(YOUR GOAL) When you reach the line containing "- Insidious bugs" in the data below, begin returning lines exactly as written, and stop once the line containing "see there are some issues and trade-offs." has been returned.

::: PROVIDED INFORMATION :::

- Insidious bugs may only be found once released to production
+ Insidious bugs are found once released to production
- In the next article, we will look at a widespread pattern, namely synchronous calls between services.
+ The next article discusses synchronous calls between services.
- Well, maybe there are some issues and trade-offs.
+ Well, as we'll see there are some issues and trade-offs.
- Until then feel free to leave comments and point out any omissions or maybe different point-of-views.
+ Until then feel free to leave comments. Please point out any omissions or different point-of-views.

:::
::: PROVIDED INFORMATION :::

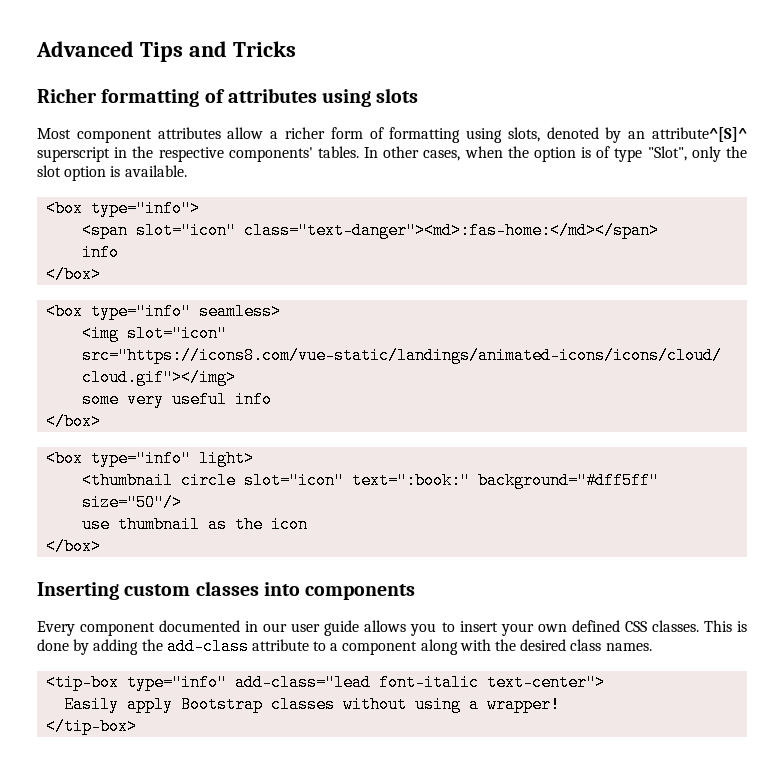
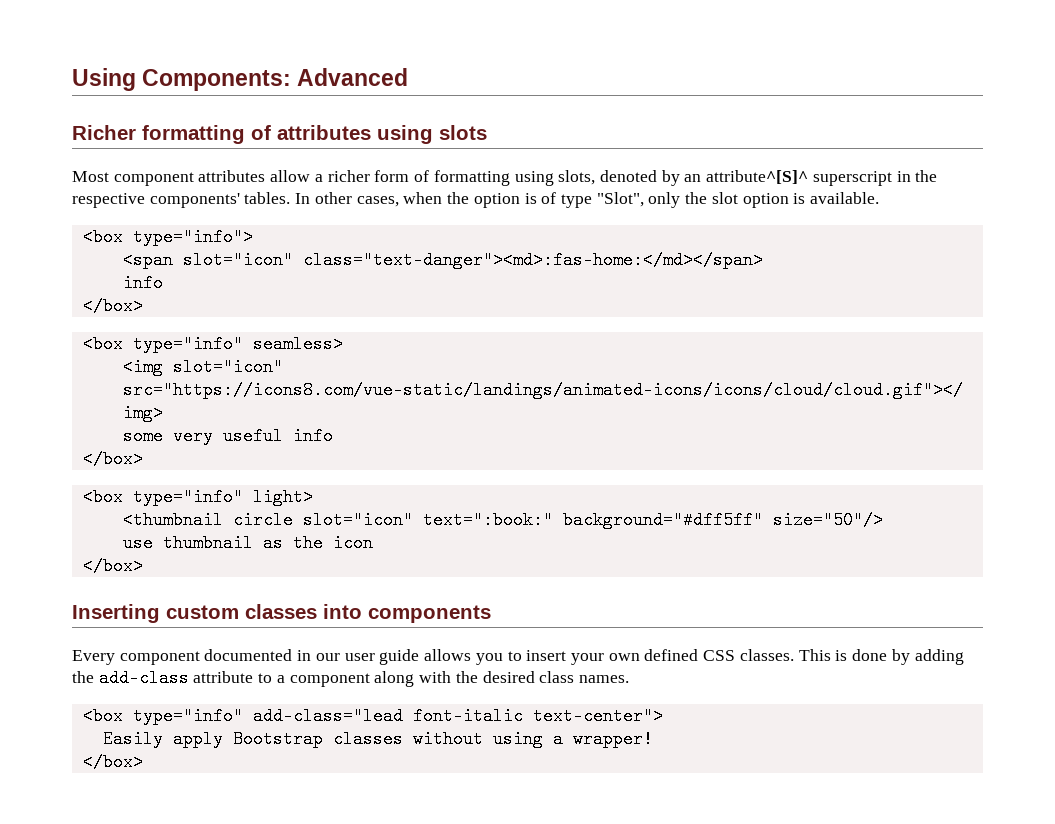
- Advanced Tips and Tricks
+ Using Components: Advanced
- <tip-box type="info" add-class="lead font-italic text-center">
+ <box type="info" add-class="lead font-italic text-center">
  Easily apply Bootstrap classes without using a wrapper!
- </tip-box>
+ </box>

:::

(RESPONSE)
- Insidious bugs may only be found once released to production
+ Insidious bugs are found once released to production
- In the next article, we will look at a widespread pattern, namely synchronous calls between services.
+ The next article discusses synchronous calls between services.
- Well, maybe there are some issues and trade-offs.
+ Well, as we'll see there are some issues and trade-offs.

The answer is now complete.